• **EXERCISE OBJECTIVE**
Filter the data below, keeping only lines that contain "class".

Web document revisions:
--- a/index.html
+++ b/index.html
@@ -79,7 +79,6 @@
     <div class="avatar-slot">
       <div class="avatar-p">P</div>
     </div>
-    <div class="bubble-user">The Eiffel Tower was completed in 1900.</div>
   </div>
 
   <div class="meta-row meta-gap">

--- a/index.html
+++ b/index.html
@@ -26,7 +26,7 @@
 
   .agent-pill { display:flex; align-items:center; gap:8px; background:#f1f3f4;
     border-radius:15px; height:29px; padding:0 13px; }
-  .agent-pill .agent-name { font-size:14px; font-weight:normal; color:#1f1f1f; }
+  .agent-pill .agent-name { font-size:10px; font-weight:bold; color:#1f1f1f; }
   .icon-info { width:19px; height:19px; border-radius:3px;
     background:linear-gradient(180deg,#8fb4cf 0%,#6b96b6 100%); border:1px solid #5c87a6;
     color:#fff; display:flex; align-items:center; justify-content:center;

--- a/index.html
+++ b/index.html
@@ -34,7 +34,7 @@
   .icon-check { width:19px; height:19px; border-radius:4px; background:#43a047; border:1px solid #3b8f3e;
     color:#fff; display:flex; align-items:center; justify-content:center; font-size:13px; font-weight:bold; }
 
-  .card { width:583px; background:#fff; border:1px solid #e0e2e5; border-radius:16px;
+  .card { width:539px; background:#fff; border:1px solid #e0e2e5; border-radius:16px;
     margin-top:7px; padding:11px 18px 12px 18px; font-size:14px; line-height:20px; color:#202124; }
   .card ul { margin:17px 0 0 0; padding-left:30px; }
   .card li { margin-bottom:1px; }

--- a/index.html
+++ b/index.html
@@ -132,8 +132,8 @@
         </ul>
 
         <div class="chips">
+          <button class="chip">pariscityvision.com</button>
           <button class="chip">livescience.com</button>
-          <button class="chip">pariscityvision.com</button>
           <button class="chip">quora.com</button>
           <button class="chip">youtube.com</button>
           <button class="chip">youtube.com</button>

• **OUTPUT FOR THIS TASK**
     <div class="avatar-slot">
       <div class="avatar-p">P</div>
-    <div class="bubble-user">The Eiffel Tower was completed in 1900.</div>
   <div class="meta-row meta-gap">
         <div class="chips">
+          <button class="chip">pariscityvision.com</button>
           <button class="chip">livescience.com</button>
-          <button class="chip">pariscityvision.com</button>
           <button class="chip">quora.com</button>
           <button class="chip">youtube.com</button>
           <button class="chip">youtube.com</button>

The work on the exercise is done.